↓↓↓

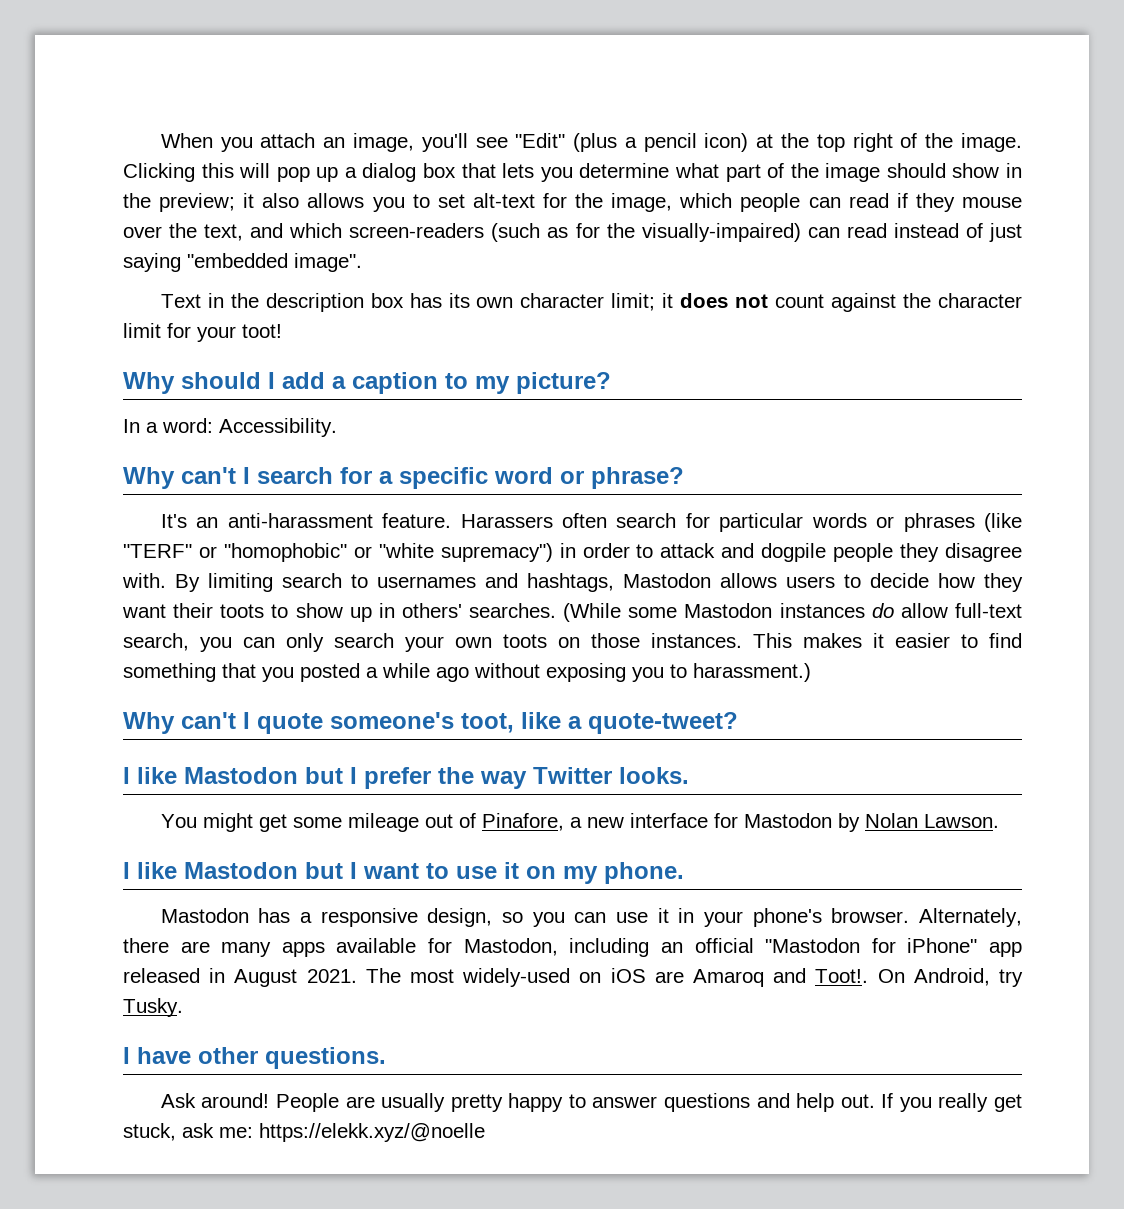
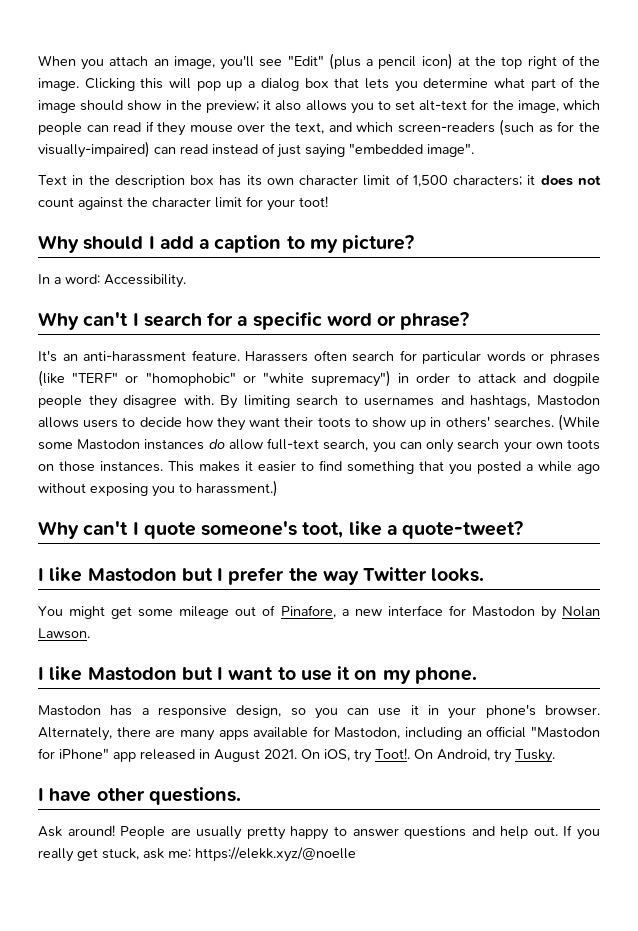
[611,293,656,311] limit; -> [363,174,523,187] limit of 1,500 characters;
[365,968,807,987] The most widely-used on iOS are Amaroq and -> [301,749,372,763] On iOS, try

↑↑↑
↓↓↓

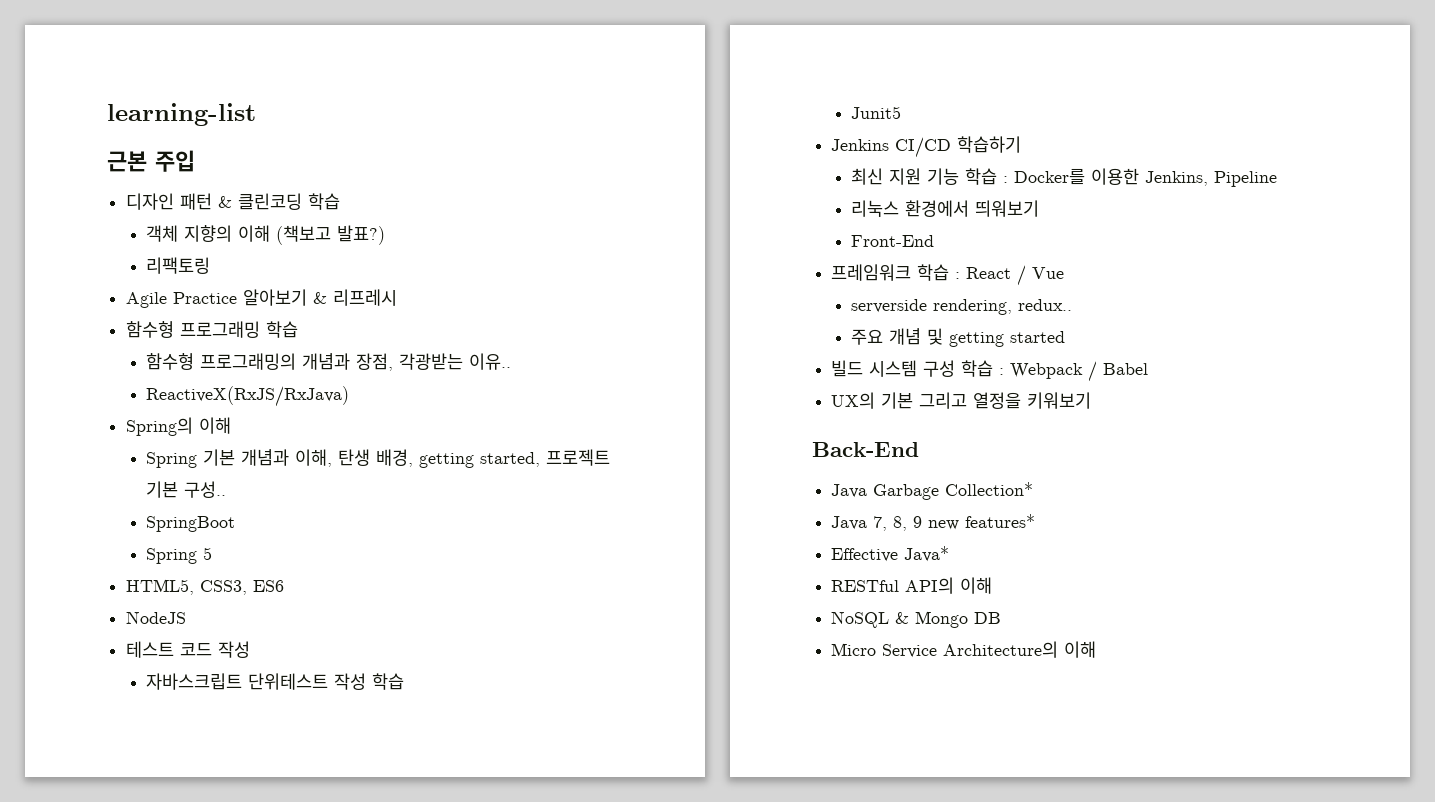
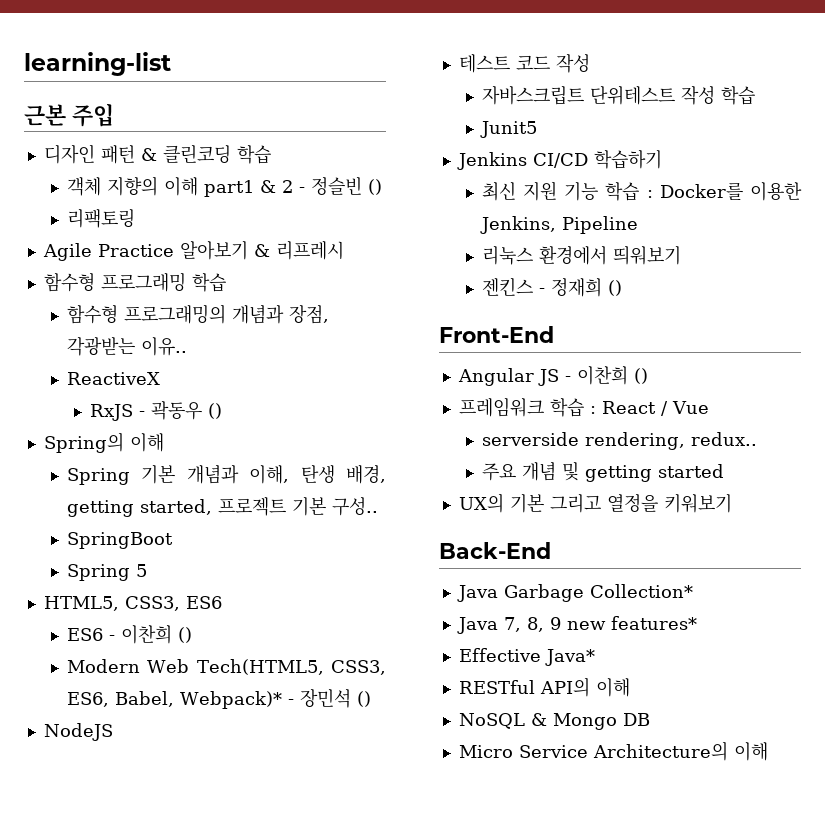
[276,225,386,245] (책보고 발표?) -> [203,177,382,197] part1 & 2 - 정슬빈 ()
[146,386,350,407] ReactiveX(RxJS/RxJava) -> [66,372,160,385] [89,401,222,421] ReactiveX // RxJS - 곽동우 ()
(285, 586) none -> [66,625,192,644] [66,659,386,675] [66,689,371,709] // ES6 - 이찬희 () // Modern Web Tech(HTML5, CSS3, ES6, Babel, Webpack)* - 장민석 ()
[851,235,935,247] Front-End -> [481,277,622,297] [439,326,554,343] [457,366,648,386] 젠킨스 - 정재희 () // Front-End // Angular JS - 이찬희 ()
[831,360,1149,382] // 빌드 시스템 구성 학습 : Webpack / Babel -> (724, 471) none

↑↑↑
↓↓↓

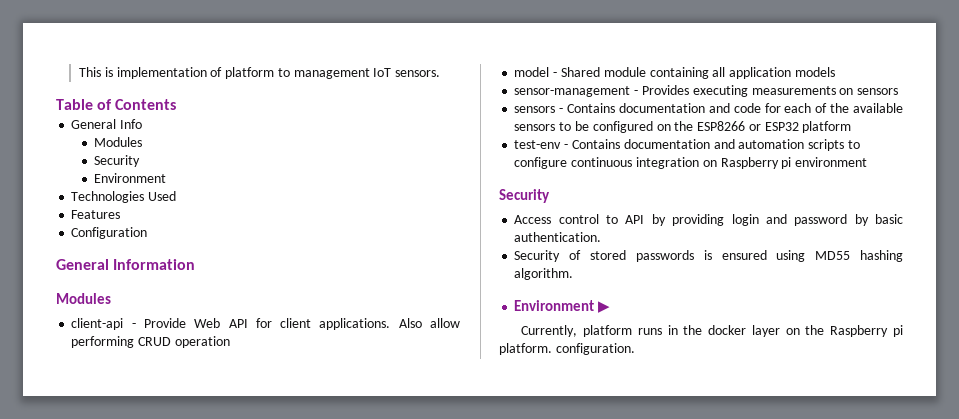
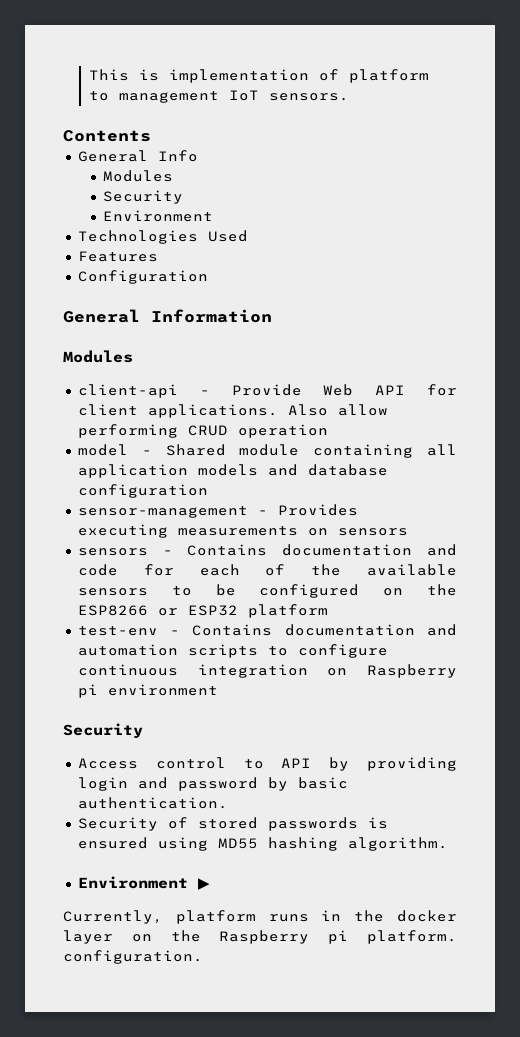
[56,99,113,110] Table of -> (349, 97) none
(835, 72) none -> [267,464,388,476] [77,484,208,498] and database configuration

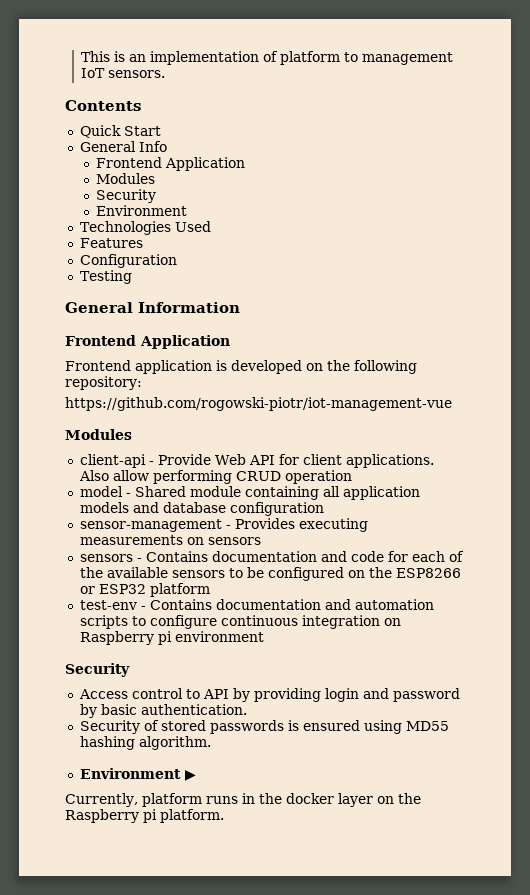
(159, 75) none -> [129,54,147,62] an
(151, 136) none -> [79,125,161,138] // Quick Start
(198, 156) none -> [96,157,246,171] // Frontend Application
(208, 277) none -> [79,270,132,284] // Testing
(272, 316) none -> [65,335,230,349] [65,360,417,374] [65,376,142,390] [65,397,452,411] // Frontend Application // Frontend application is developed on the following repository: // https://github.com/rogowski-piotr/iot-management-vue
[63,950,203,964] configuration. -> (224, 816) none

↑↑↑

### [Problem description]
Going through the records above, state how many lines include the word "configuration", and give no other text.

### [Problem solution]
2